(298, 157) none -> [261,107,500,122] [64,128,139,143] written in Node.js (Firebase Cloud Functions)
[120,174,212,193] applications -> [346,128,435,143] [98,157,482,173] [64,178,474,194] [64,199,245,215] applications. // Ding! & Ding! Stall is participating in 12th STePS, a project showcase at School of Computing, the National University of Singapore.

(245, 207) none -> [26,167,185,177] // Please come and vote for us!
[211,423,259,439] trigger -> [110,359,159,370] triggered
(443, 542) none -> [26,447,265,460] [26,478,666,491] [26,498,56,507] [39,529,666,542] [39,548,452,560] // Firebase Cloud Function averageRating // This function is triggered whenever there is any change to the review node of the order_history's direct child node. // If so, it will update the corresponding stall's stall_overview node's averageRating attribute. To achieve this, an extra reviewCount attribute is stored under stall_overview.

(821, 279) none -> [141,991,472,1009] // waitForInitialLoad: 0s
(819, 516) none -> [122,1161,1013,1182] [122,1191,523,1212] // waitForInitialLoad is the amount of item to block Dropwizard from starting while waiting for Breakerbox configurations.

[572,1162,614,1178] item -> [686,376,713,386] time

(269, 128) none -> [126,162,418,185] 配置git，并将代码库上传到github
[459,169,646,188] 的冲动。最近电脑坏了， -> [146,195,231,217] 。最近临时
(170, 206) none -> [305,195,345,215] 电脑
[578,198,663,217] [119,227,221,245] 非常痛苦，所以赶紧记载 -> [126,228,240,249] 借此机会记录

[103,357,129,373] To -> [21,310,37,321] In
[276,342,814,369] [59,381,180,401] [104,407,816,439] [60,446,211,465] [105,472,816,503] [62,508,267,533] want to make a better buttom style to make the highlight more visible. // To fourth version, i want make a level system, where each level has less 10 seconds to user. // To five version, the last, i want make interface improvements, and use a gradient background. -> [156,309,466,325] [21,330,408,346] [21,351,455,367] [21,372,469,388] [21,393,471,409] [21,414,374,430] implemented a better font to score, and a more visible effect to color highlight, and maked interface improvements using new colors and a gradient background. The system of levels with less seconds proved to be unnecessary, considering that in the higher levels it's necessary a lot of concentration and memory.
————————
Determine how many lines in the entries above contain the word "Firebase", and respond with the number alone.

2